The Role of Stigma in Irritable Bowel Syndrome

APRIL 21, 2013
Tiffany Taft, PsyD
 
This post, which originally appeared on the IBS Impact blog, was written by Tiffany Taft, PsyD. of Oak Park Behavioral Medicine, LLC. and Northwestern University Feinberg School of Medicine. She works with adults and children with a range of chronic medical conditions, with a special interest and expertise in gastrointestinal disorders like IBS.
 
In this article, Dr. Taft writes about her ongoing research interest of stigma, how it relates to the need for greater IBS awareness, and what readers can do to further that cause. Share this with your patients when discussing the psychological effects of their IBS.
 
 
“What did you do this time to get sick?” “You’re just too stressed out, get a grip.” “How can your symptoms be that bad when there’s nothing medically wrong with you?”
 
How many people living with IBS have heard some version of these statements at some point in their life? While not unique to IBS, chronic illness stigma is a pervasive and complex problem that impacts millions of people every day. You may have heard the term stigma before, which originated in ancient Greece to refer to bodily signs to expose something unusual or bad about the moral status of a person.

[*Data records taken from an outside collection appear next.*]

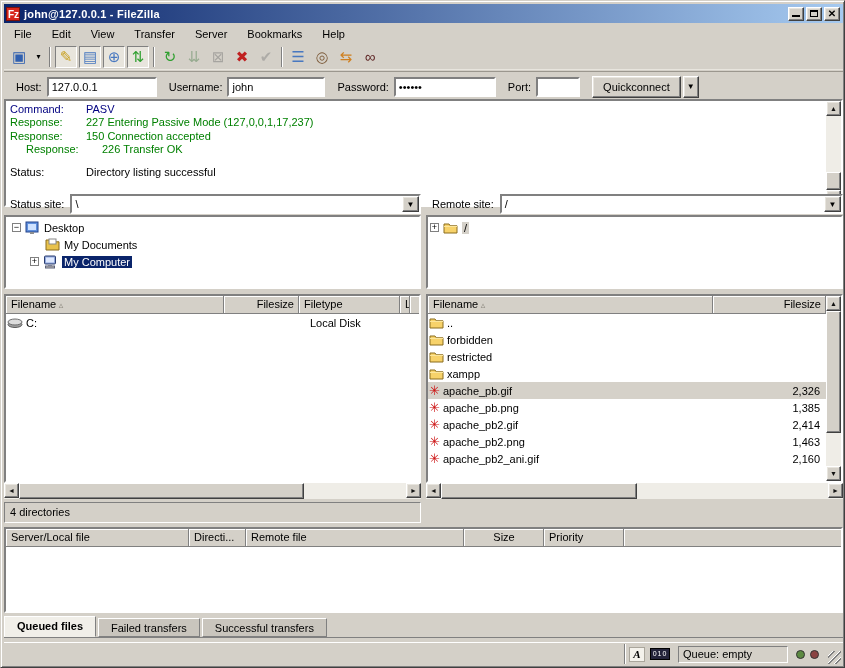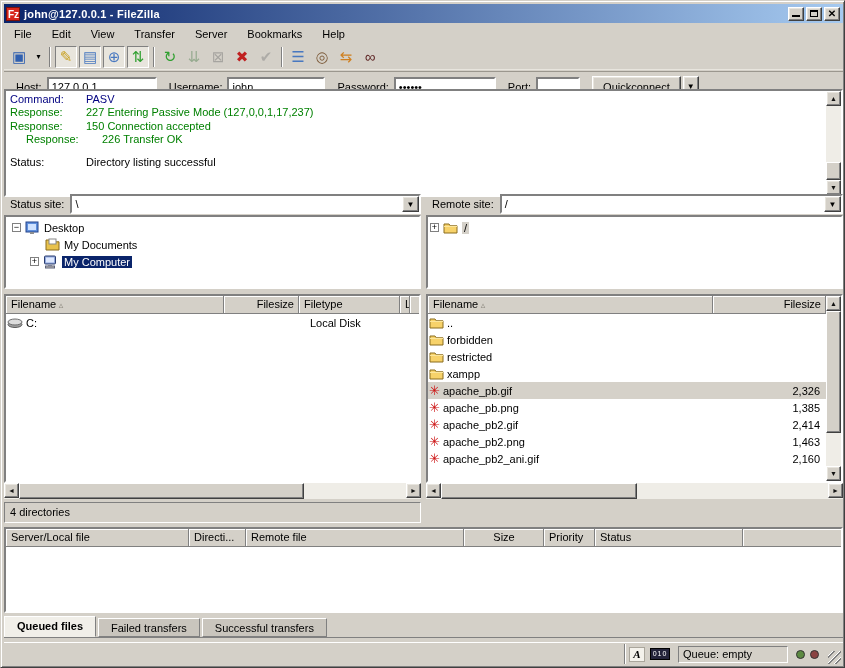--- a/index.html
+++ b/index.html
@@ -39,7 +39,7 @@
   #qc-btn{height:22px;padding:2px 10px;margin-left:12px;font-family:"Liberation Sans",sans-serif;font-size:11px;}
   #qc-drop{width:16px;height:22px;margin-left:2px;font-size:8px;text-align:center;line-height:20px;}
   
-  #log{left:3px;top:88px;width:839px;height:108px;padding:2px 20px 2px 4px;line-height:13.4px;overflow:hidden;}
+  #log{left:3px;top:98px;width:839px;height:108px;padding:2px 20px 2px 4px;line-height:13.4px;overflow:hidden;}
   .logtype{display:inline-block;width:76px;}
   
   .sb-btn{position:absolute;width:15px;height:15px;font-size:7px;display:flex;align-items:center;justify-content:center;color:#111;}

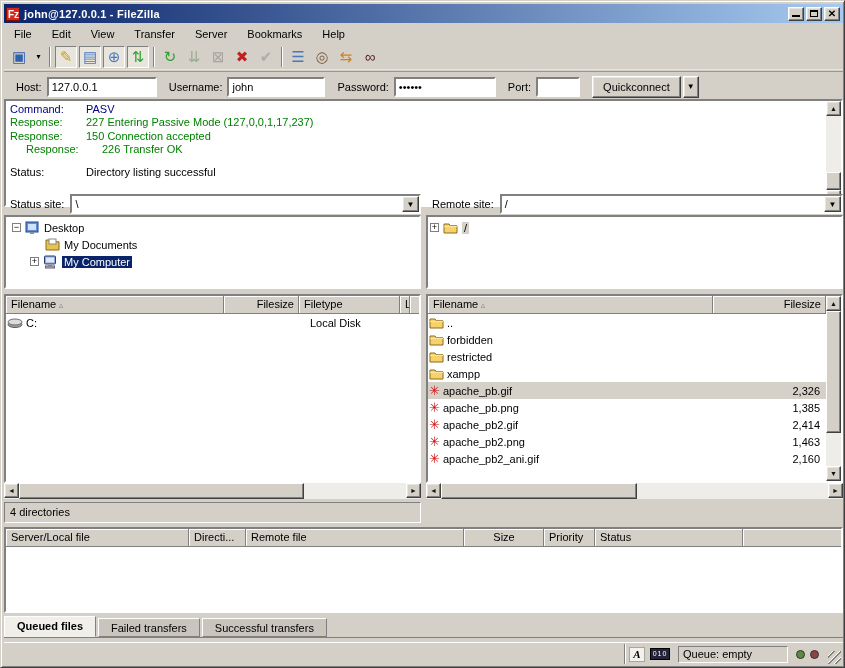--- a/index.html
+++ b/index.html
@@ -358,7 +358,7 @@
         <span class="colhdr" style="width: 57px;"><span>Directi...</span></span>
         <span class="colhdr" style="width: 218px;"><span>Remote file</span></span>
         <span class="colhdr" style="width: 80px; text-align: center;"><span>Size</span></span>
-        <span class="colhdr" style="width: 51px;"><span>Priority</span></span>
+        <span class="colhdr" style="width: 80px;"><span>Priority</span></span>
         <span class="colhdr" style="width: 148px;"><span>Status</span></span>
         <span class="colhdr" style="flex: 1 1 0%; border-right: none;"></span>
       </div>

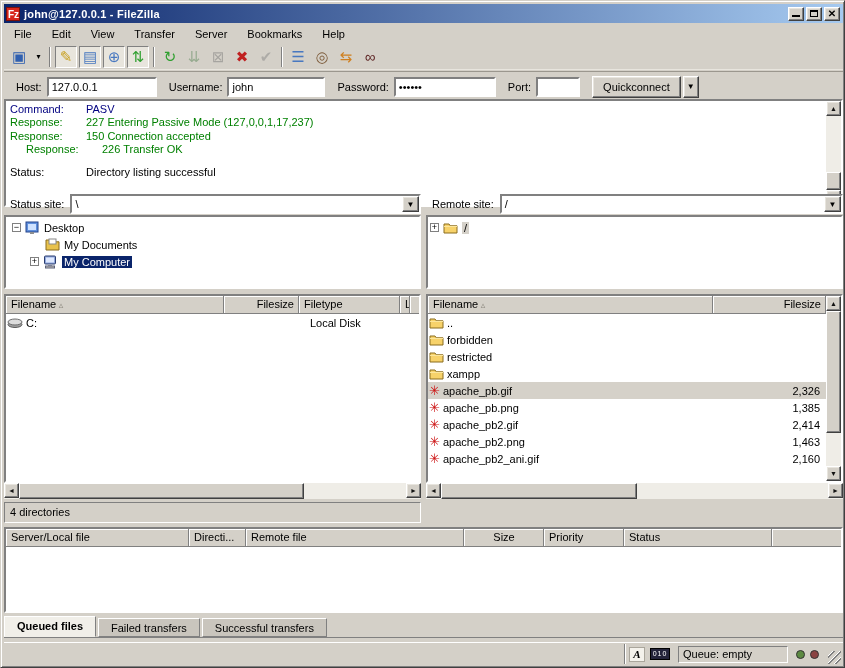--- a/index.html
+++ b/index.html
@@ -359,7 +359,6 @@
         <span class="colhdr" style="width: 218px;"><span>Remote file</span></span>
         <span class="colhdr" style="width: 80px; text-align: center;"><span>Size</span></span>
         <span class="colhdr" style="width: 80px;"><span>Priority</span></span>
-        <span class="colhdr" style="width: 148px;"><span>Status</span></span>
         <span class="colhdr" style="flex: 1 1 0%; border-right: none;"></span>
       </div>
     <div style="height:64px;background:#fff"></div>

In 1963, the sociologist Erving Goffman expanded the concept of stigma to include:
 
An individual possesses an undesired differentness from what [people] had anticipated…we believe the person with a stigma is not quite human…we may perceive his defensive response to his situation as a direct expression of his deficit and a justification of the way we treat him.”*
 
The effects of stigma on patient outcomes are widely documented, with the most research being done with those living with mental illness or HIV/AIDS. From these studies, we know that stigma can do the following:
  • Increase the risk of an illness to relapse
  • Decrease the likelihood that a person will take their medication as prescribed
  • Increase feelings of anxiety or depression
  • Decrease a person’s quality of life
  • Increase feelings of social withdrawal and isolation
 
So what makes an illness more likely to be stigmatized? Perhaps surprisingly, an illness that is invisible or concealable is more likely to be stigmatized than one that is more obvious to others. The more disruptive the symptoms are, the more likely a condition is to be stigmatized. A disease that has periods of relapse and remission is more likely to be viewed negatively by others. The origin of the condition, whether it was present at birth, the result of an accident, or seems to be under the person’s control also contributes to stigma. Finally, the aesthetic qualities of the illness contribute to stigma.
 
Based on this list, it makes sense that people with IBS feel stigmatized. IBS is an invisible illness that usually has periods where symptoms aren’t too severe and other times when they can be downright disabling. The discussion of bowel symptoms like diarrhea, constipation, gas and bloating are generally not welcome in regular conversation, or are met with ridicule. And because IBS is not well understood, and lacks an underlying obvious organic cause (there are no ulcers in the colon, for example) there is an implication that the symptoms aren’t real, or really as bad as the person says.